Front-end code change data:
##############################

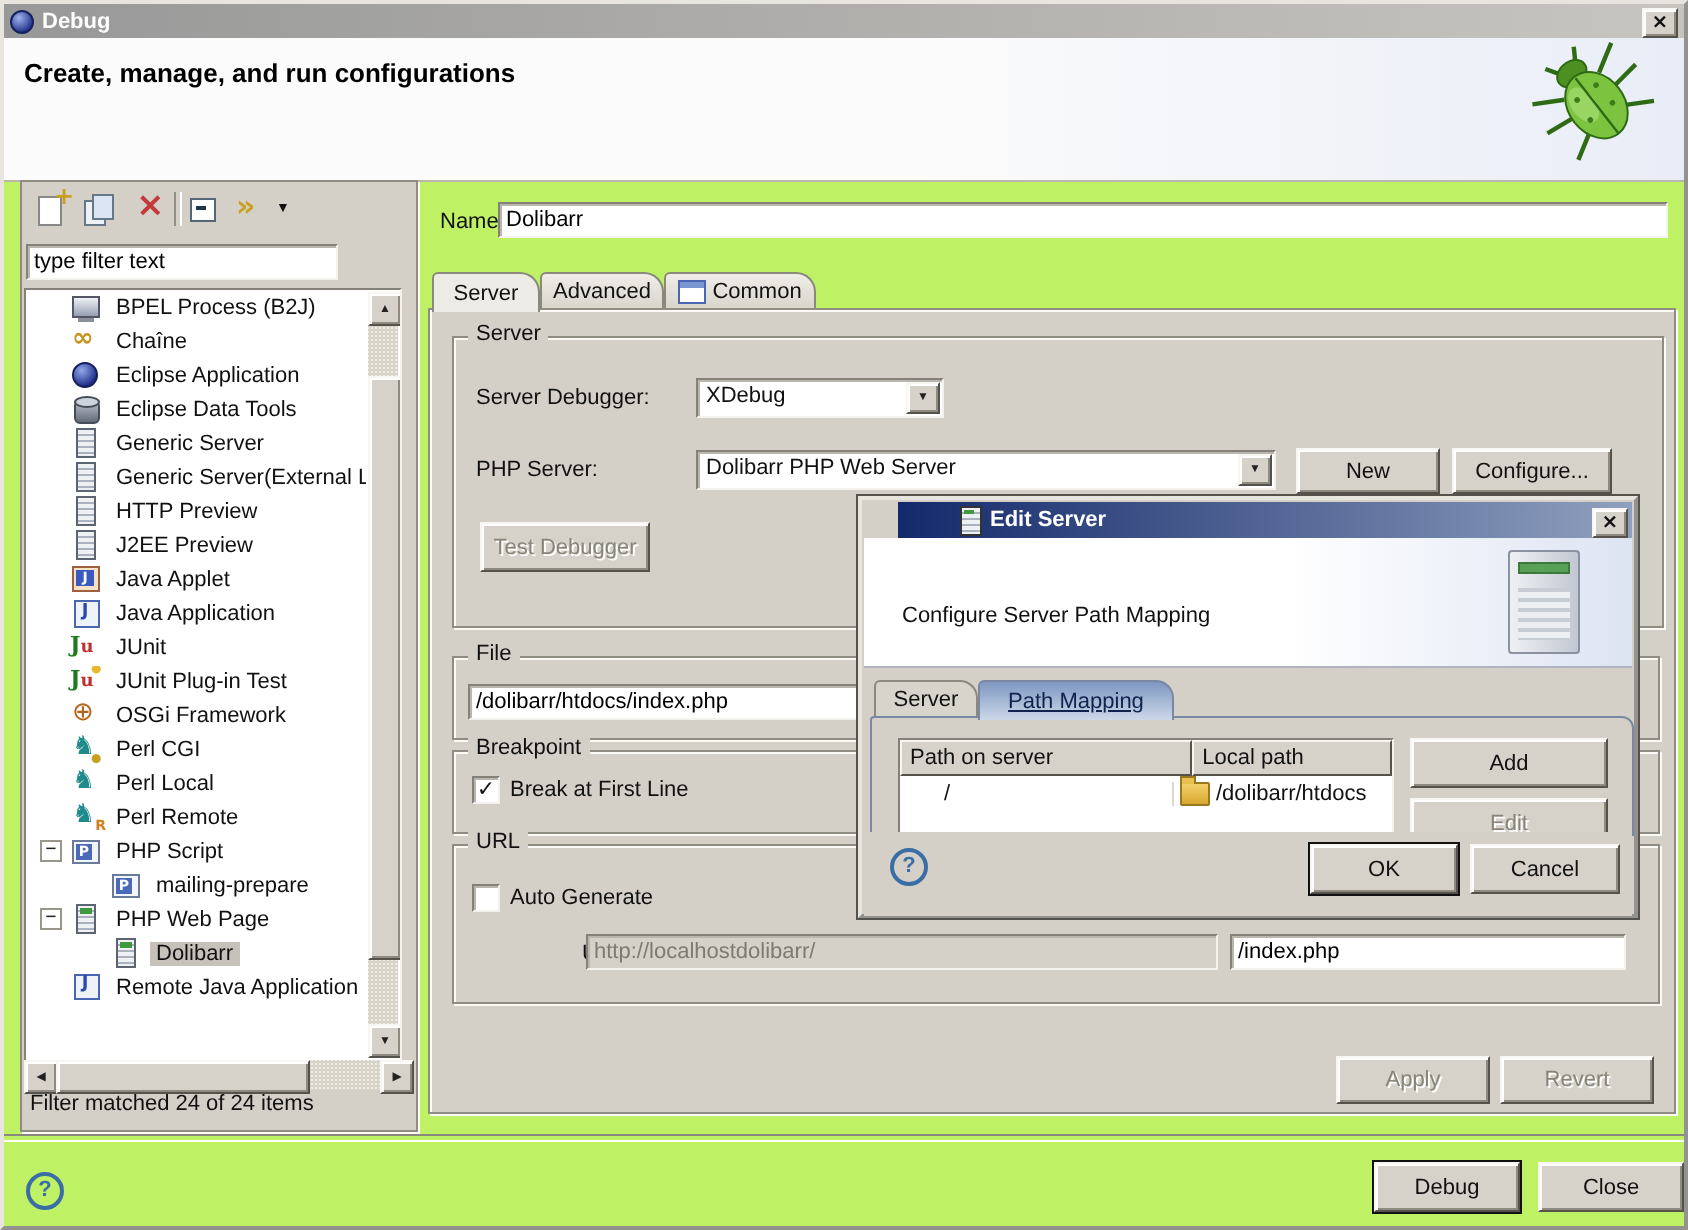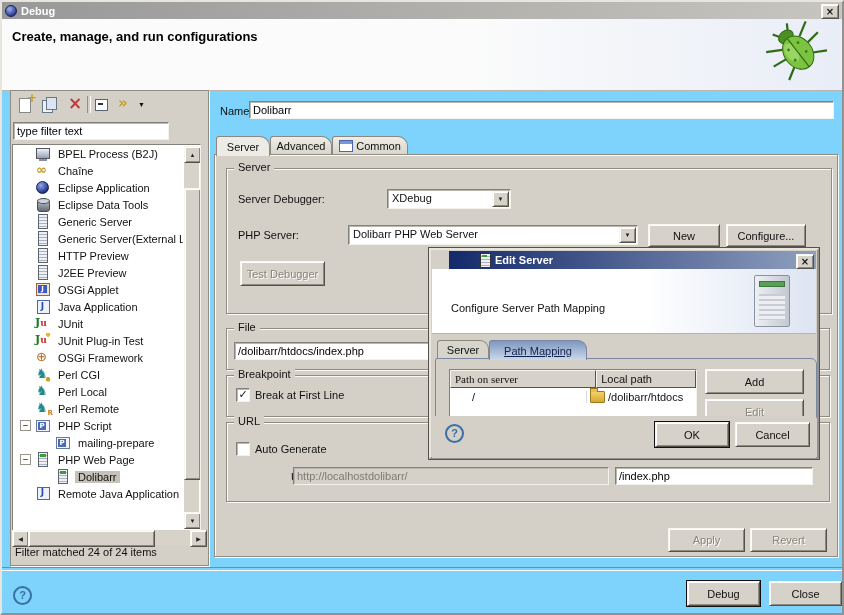--- a/index.html
+++ b/index.html
@@ -4,7 +4,7 @@
 <style>
   html,body{margin:0;padding:0;}
   body{font-family:"Liberation Sans","DejaVu Sans",sans-serif;font-size:11px;color:#111;}
-  .screen{position:relative;width:844px;height:615px;background:#7dd3fc;overflow:hidden;
+  .screen{position:relative;width:844px;height:615px;background:#bef264;overflow:hidden;
           border:2px outset #e8e5de;box-sizing:border-box;}
   
   .raised{background:#d6d2ca;border:1px solid;border-color:#f8f6f0 #55524b #55524b #f8f6f0;

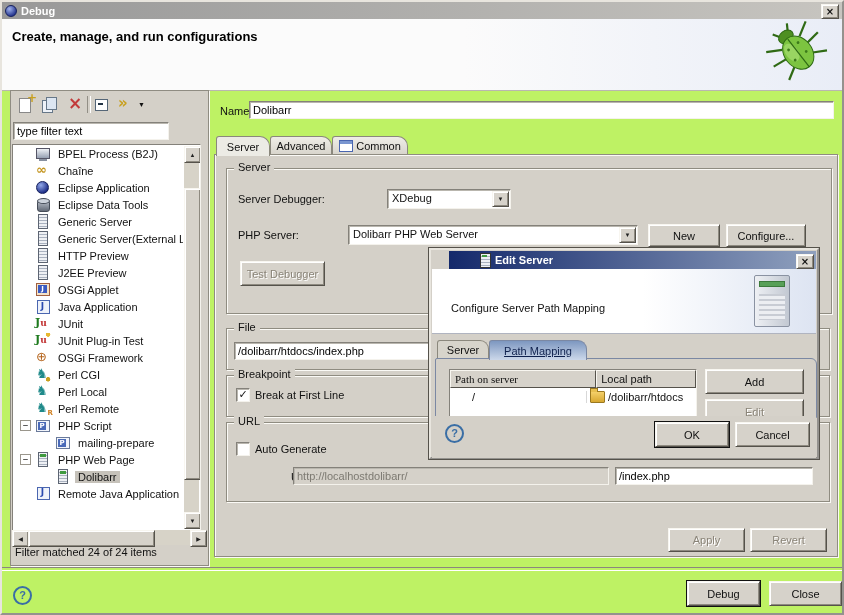--- a/index.html
+++ b/index.html
@@ -331,7 +331,7 @@
     <span class="legend">Server</span>
   </div>
   <span class="lbl" style="left:236px;top:191px;z-index:3;">Server Debugger:</span>
-  <div class="combo" style="left:346px;top:187px;width:122px;height:18px;z-index:3;margin-left:39px;">
+  <div class="combo" style="left:346px;top:187px;width:122px;height:18px;z-index:3;">
     <span class="val">XDebug</span>
     <span class="dd raised">▼</span>
   </div>

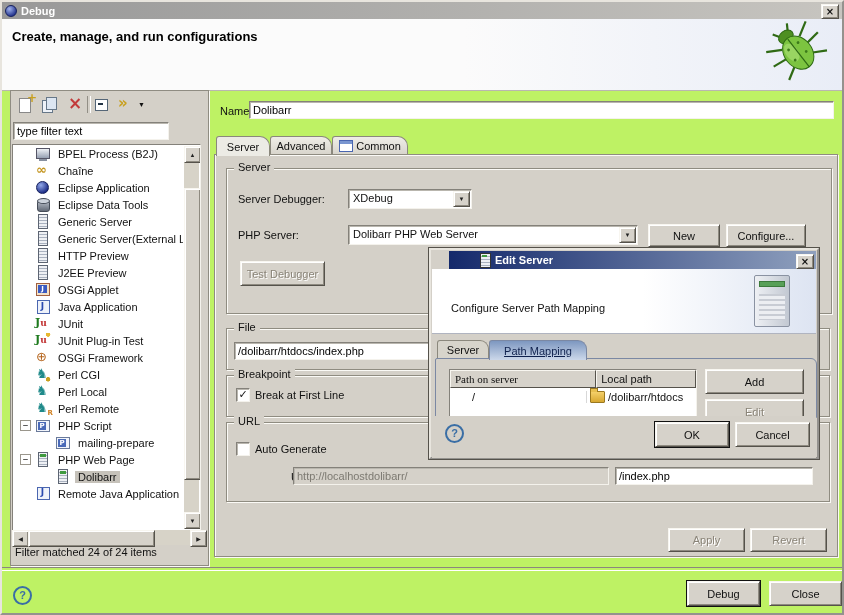--- a/index.html
+++ b/index.html
@@ -244,7 +244,7 @@
           </div>
           <div class="trow">
             <span class="ti icon-applet"></span>
-            <span class="tlabel">OSGi Applet</span>
+            <span class="tlabel">Java Applet</span>
           </div>
           <div class="trow">
             <span class="ti icon-java"></span>

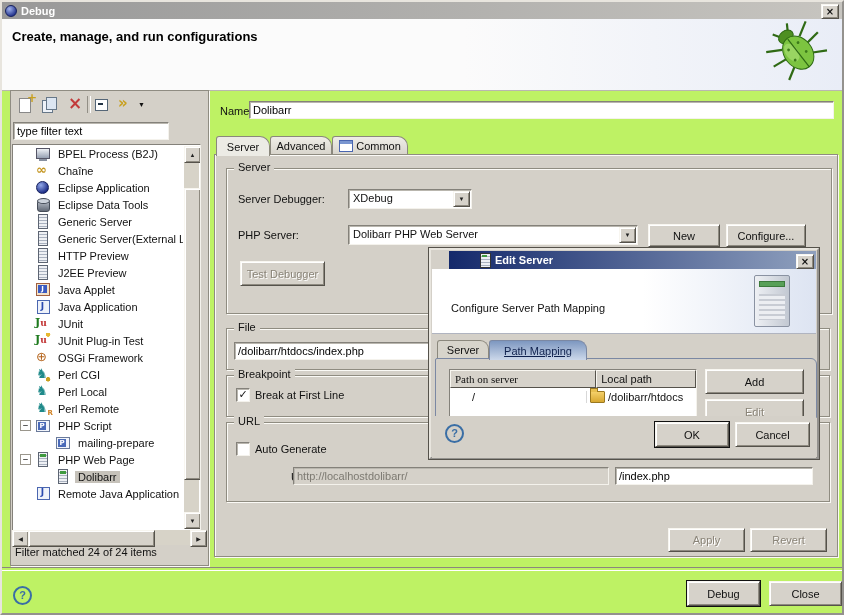--- a/index.html
+++ b/index.html
@@ -391,7 +391,7 @@
     <div class="dlg-content">
       <div class="mtable">
         <div class="mhead">
-          <div class="hc" style="width:157px;font-family:Liberation Serif, serif;">Path on server</div>
+          <div class="hc" style="width:157px;">Path on server</div>
           <div class="hc" style="width:107px;">Local path</div>
         </div>
         <div>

##############################

Activity >> Look through the entries above for the word "left". Copy every line where it shows up.

Response >>
   <span class="lbl" style="left:236px;top:191px;z-index:3;">Server Debugger:</span>
-  <div class="combo" style="left:346px;top:187px;width:122px;height:18px;z-index:3;margin-left:39px;">
+  <div class="combo" style="left:346px;top:187px;width:122px;height:18px;z-index:3;">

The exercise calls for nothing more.